Et il se mit à chanter. Cette nuit-là il gela si fort, si fort, que le lendemain matin on trouva le mari et la femme collés l’un contre l’autre et morts de froid ! Mais le Roitelet s’était retiré dans un trou de muraille, près du four d’un boulanger, et là il ne sentit pas le froid. Mais il y rencontra une souris qui cherchait aussi la chaleur, et il s’éleva une dispute entre eux, au sujet de la place, si bien que, pour vider le différend, ils convinrent que, dans huit jours, il y aurait une grande bataille sur la montagne de Bré, entre tous les animaux à plumes et tous les animaux à poil du pays. Avis en fut donné de tous les côtés, et, au jour convenu, tous les animaux à plumes et à poil du pays se trouvèrent au rendez-vous, et le combat commença, un terrible combat. Les animaux à plumes perdaient et allaient être écrasés, quand arriva l’Aigle qui rétablit les chances de leur côté.

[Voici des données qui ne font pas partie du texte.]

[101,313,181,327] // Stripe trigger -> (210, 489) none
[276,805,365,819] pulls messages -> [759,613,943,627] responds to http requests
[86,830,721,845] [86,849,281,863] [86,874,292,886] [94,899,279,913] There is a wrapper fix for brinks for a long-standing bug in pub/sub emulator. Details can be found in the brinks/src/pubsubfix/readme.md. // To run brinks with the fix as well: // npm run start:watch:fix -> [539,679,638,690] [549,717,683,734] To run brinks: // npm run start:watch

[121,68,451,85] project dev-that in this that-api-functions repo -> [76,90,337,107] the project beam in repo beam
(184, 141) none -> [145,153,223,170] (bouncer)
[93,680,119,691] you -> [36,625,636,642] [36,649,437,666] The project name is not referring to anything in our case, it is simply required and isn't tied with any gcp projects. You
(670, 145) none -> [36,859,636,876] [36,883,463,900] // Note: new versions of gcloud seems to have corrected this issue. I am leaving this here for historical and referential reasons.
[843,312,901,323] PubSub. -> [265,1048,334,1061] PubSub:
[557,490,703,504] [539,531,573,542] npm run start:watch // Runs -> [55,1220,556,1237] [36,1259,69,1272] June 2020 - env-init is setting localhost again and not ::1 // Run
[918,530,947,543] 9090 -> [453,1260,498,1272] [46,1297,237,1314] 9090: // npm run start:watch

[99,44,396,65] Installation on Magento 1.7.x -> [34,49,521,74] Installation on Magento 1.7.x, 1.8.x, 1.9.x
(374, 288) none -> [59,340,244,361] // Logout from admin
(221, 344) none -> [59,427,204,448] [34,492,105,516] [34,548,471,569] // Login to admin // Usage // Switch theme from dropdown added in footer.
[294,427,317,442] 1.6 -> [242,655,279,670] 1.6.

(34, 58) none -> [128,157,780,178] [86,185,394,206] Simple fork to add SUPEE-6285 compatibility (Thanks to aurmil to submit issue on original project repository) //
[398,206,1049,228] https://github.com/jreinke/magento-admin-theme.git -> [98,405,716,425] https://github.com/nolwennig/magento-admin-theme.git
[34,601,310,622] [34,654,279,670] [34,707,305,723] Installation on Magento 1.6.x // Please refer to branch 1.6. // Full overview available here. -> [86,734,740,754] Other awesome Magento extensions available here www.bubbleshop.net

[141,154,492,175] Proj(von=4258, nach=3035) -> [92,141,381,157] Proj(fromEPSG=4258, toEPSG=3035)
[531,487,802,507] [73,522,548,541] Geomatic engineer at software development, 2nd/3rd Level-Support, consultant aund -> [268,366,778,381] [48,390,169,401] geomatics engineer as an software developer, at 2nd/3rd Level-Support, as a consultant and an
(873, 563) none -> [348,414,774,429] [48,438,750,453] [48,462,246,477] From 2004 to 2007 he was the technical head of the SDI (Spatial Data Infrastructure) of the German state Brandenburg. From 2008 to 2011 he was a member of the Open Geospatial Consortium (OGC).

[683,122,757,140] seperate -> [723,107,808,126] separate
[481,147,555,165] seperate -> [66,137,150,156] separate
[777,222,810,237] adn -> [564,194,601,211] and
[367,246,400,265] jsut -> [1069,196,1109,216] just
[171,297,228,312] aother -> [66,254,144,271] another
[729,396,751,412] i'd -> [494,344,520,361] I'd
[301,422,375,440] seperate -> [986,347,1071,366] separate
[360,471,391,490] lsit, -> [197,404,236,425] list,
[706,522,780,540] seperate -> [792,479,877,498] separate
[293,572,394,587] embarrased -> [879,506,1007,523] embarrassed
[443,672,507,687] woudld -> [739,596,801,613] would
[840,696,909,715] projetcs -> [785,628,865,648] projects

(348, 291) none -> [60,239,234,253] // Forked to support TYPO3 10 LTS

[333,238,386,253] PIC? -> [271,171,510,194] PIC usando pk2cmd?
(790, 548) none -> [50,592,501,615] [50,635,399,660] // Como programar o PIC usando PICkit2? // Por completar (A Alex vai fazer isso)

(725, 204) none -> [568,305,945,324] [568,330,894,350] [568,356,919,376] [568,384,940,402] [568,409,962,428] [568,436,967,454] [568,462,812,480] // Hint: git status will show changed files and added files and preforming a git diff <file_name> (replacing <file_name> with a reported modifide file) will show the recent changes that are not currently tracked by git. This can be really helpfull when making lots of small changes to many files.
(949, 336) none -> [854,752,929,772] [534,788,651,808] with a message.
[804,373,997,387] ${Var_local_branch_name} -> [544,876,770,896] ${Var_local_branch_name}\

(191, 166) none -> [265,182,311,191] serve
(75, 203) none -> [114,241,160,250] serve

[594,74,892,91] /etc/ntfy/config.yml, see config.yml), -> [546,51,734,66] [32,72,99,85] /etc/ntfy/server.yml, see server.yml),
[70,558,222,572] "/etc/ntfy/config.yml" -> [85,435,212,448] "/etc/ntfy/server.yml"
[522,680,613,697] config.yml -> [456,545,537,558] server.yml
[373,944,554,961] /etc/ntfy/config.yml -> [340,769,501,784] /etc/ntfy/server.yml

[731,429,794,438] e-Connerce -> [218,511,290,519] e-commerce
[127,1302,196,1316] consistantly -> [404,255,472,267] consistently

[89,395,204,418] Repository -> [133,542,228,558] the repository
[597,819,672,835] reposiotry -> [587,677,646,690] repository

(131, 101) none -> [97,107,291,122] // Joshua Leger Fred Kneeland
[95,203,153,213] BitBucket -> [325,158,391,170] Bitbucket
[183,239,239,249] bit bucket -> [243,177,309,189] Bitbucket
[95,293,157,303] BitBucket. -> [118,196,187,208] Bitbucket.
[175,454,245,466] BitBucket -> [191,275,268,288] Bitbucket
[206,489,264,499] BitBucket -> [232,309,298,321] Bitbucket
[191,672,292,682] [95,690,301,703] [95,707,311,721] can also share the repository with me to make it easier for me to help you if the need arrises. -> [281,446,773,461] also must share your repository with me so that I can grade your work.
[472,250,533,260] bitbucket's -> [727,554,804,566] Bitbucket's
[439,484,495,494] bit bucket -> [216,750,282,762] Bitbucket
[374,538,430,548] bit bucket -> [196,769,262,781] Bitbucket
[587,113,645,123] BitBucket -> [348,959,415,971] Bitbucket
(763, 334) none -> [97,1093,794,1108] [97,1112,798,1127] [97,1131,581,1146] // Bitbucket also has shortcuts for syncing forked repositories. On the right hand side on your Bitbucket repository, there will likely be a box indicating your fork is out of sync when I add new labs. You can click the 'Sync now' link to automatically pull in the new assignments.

Partout où il passait il abattait et éventrait tout…

Le fils du roi assistait au combat, à la fenêtre de son palais, et, voyant que l’Aigle allait tout détruire, au moment où il passait au ras de la fenêtre, il lui porta un coup de sabre et lui cassa une aile, si bien qu’il tomba à terre. La victoire resta indécise. L’Aigle, blessé et ne pouvant plus voler, dit au fils du roi :

— À présent, il vous faudra me nourrir, pendant neuf mois, de chair de perdrix et de lièvres.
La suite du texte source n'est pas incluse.